Perception de Cairanne, vendredi 13 octobre 1797, 18 h 45.

– Monsieur Dumas ?
– Oui, Hyacinthe ?
– J’entends du bruit à la porte, alors que je l’ai la verrouillée tout à l’heure.
– Allez donc vérifier, si vous avez un doute.
L’employée de la perception s’exécuta. En s’approchant de la porte, elle vit que la poignée à double serrure inversée montrait des signes de résistance.

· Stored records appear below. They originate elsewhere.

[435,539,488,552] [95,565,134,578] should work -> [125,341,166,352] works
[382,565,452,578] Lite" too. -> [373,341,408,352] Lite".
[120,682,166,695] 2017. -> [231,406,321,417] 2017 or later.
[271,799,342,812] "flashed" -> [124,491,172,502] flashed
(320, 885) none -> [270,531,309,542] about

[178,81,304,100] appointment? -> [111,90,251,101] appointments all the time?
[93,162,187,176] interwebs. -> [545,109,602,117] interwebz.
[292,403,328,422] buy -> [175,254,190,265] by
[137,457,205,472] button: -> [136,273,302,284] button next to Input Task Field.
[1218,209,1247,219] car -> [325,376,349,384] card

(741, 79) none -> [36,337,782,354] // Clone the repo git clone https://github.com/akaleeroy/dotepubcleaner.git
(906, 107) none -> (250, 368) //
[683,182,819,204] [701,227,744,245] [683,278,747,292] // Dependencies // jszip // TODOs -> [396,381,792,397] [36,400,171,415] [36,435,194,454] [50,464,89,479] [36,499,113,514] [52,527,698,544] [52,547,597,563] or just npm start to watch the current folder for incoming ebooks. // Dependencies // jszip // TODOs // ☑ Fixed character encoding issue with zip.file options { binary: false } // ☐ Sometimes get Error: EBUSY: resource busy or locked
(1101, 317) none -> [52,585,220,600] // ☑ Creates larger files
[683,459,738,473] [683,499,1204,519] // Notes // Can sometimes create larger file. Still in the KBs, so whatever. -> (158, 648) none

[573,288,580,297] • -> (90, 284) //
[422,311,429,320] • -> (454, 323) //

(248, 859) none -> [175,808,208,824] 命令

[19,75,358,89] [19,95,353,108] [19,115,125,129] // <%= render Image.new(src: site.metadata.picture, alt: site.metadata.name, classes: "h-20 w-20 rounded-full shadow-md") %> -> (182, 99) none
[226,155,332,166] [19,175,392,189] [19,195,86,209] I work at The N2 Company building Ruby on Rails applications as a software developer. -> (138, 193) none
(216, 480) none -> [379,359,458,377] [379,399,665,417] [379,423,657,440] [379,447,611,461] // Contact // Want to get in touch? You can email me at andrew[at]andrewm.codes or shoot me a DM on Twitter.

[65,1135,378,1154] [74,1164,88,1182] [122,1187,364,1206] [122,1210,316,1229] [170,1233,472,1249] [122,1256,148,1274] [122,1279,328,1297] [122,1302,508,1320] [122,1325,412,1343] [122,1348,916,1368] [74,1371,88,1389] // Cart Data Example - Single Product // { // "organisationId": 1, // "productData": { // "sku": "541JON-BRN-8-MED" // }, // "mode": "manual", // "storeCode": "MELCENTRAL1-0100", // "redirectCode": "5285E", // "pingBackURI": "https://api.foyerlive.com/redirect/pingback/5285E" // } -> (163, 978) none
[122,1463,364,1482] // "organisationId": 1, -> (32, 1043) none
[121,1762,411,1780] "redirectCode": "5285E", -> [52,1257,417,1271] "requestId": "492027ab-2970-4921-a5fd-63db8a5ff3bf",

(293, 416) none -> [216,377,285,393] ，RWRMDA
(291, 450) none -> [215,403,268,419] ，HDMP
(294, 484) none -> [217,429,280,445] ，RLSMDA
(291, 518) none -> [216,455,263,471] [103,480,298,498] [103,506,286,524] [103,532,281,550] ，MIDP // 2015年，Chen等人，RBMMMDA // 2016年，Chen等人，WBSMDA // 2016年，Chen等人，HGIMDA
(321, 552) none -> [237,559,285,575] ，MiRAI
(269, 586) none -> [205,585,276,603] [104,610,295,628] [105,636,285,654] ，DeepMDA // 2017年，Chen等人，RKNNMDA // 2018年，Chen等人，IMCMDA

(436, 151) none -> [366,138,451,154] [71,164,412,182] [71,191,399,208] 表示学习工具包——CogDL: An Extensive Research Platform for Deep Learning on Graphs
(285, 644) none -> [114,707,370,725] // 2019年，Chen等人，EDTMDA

Hyacinthe eut un mauvais pressentiment. Au même moment, le gond supérieur de la porte céda sous ce qui semblait être un coup de hache. Elle eut juste le temps de se reculer, avant que l’autre gond n’explosât. La force de l’outil tranchant fendit la porte en deux. Un visage d’homme, partiellement couvert d’un masque de tissu mal fait, apparut dans l’ouverture béante, révélant deux petits yeux noirs et déterminés. L’homme se mit à hurler :
– Si tu bouges, je te coupe en deux, comme la porte !
Submergée d’effroi, Hyacinthe s’effondra sur les genoux et perdit connaissance sur-le-champ. Hippolyte Dumas, impassible, restait assis à son bureau de directeur de la perception, observant la scène avec un détachement curieux. Le jeune homme n’avait que vingt-sept ans, mais présentait déjà la maturité et le cran d’un homme bien plus âgé, ayant acquis une forte expérience. Il fut le maire de Cairanne et depuis quelques mois, il officiait en tant que percepteur des impôts. Avec son mètre quatre-vingt-dix et ses cent kilos, son diplôme d’avocat obtenu à Avignon à vingt-deux ans, Hippolyte en imposait physiquement. Son esprit était affûté telle une lame de rasoir.